June 26, 2025

Qualcomm Innovation Fellowship Awarded to Purdue ECE PhD Students for ML-Powered Tool to assist modern Chip design

Qualcomm Innovation Fellowship Awarded to Purdue ECE PhD Students for ML-Powered Tool to assist modern Chip design

Sujay Pandit and Aradhana Mohan Parvathy are students of Anand Raghunathan, Silicon Valley Professor of Electrical and Computer Engineering. The Qualcomm Fellowship recognizes innovative research in areas critical to the future of mobile and edge computing, with winners selected from leading universities worldwide.
A man in a blue sweater, smiling indoors, is on the left. A woman in a black blazer, smiling outdoors with a garden backdrop, is on the right.
PhD students Sujay Pandit (left) and Aradhana Mohan Parvathy

Two PhD students from Purdue University’s Elmore Family School of Electrical and Computer Engineering have been named winners of the highly competitive Qualcomm Innovation Fellowship for their groundbreaking research aimed at enhancing energy efficiency in modern computing systems. Sujay Pandit and Aradhana Mohan Parvathy are students of Anand Raghunathan, Silicon Valley Professor of Electrical and Computer Engineering. The fellowship recognizes innovative research in areas critical to the future of mobile and edge computing, with winners selected from leading universities worldwide.

“Winning the Qualcomm Innovation Fellowship is both a validation that our research addresses critical challenges and an encouragement to push the boundaries even further,” said Pandit. 

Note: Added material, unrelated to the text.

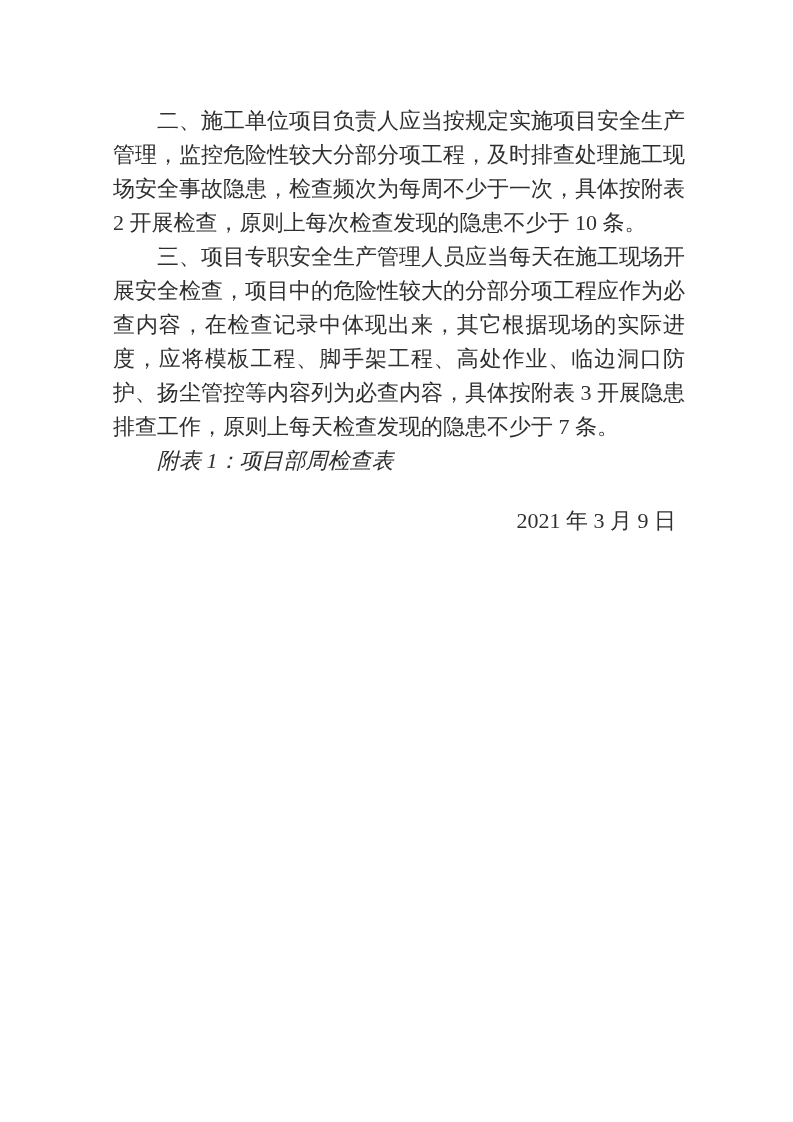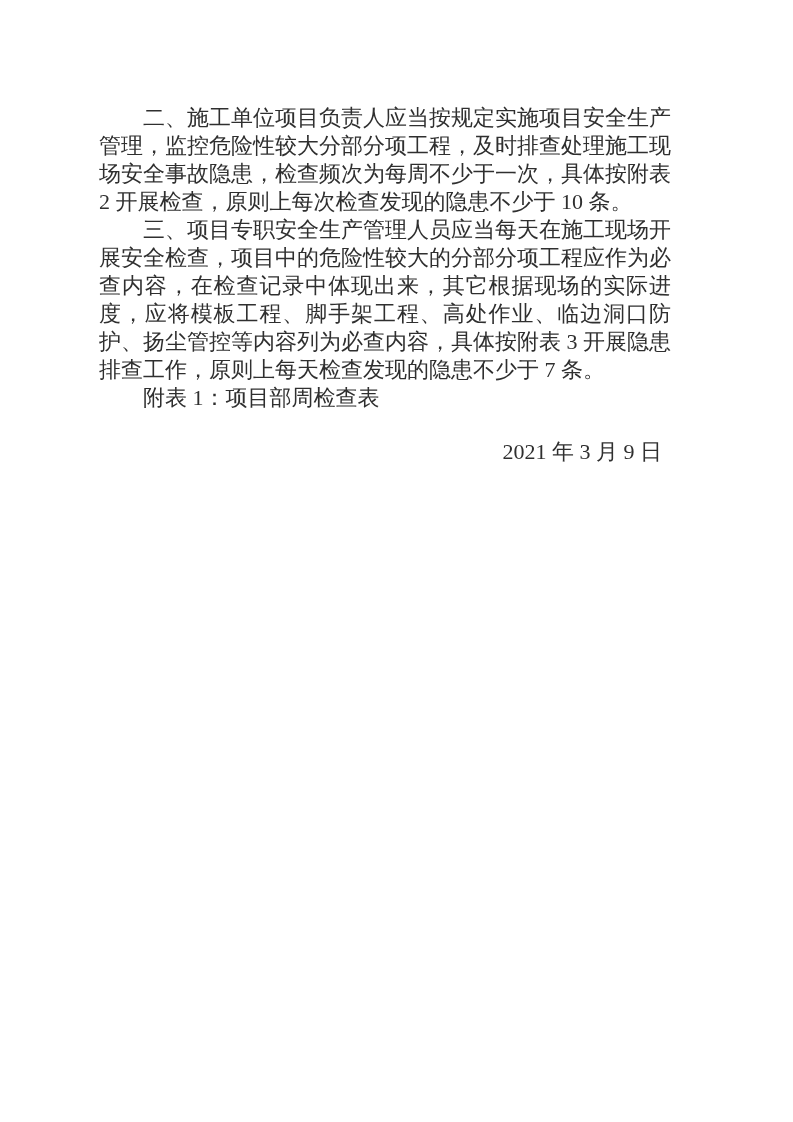"二、施工单位项目负责人应当按规定实施项目安全生产管理，监控危险性较大分部分项工程" .doc-body { left: 99px -> 113px; line-height: 28px -> 34px }
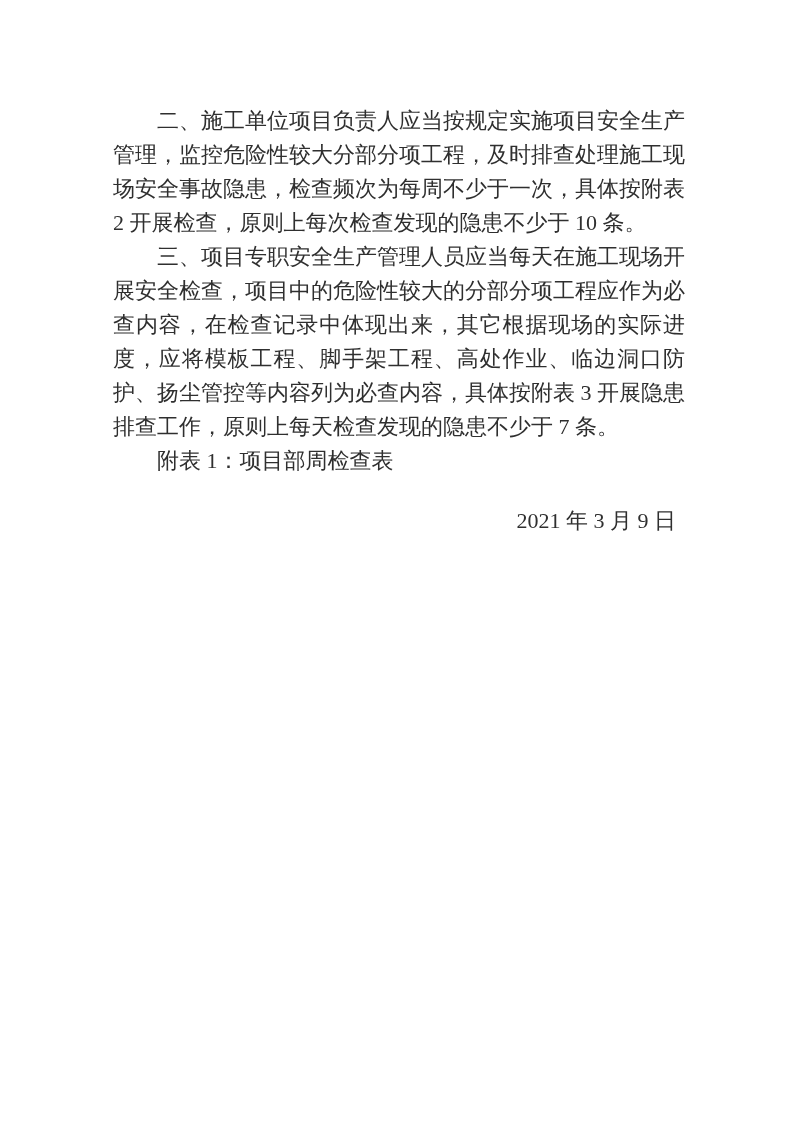"附表 1：项目部周检查表" .attachments p { font-style: none -> italic }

Pandit and Parvathy say they are grateful to Qualcomm for recognizing the potential of this work, and to Prof. Raghunathan for his invaluable mentorship and continuous support. The duo earned this global honor for their proposal titled "Machine Learning-Based Power Estimation for Reconfigurable SoCs." Their research addresses a significant challenge in designing Systems-on-Chip (SoCs)—the compact yet powerful processors integral to smartphones, laptops, data centers, and numerous electronic devices. As SoCs and their applications grow increasingly complex, accurately predicting their power consumption becomes more challenging, thereby slowing down the design process. Designers must make early-stage decisions balancing performance, cost, and energy efficiency. Although current power estimation tools are highly accurate, they often prove slow and difficult to scale for larger, more advanced systems.

To address these challenges, the students aim to build upon Pandit’s earlier work, ML-Power, a machine learning framework that significantly accelerates power estimation while preserving high accuracy.

The innovation consists of two key components:

  • PACE employs machine learning to replace slower, conventional simulation techniques, predicting chip activity efficiently without sacrificing detailed accuracy.
  • SCOPE targets power distribution across the chip over time, substituting traditional, computationally expensive power computations with simple and accurate, machine learning models. This significantly accelerates power prediction compared to current industry and academic practices.

ML-Power is up to 300 times faster than commercial tools currently used in the chip industry, while keeping per-cycle power estimation error below 7%. However, Pandit and Parvathy acknowledge that the original ML-Power framework has limitations, which they aim to resolve through their current proposal and collaboration with Qualcomm.

“With the rapid scaling of chips to support emerging applications like AI and edge computing, there’s a growing need to rethink how we design them efficiently,” said Parvathy. “Our research focuses on leveraging AI to make chip design faster and more energy-efficient, enabling better design decisions early in the process.”

The Qualcomm Innovation Fellowship is a prestigious award that encourages students to push technological boundaries through innovative ideas and practical solutions. Recipients receive funding and mentorship from Qualcomm engineers, bridging the gap between academic research and industry applications.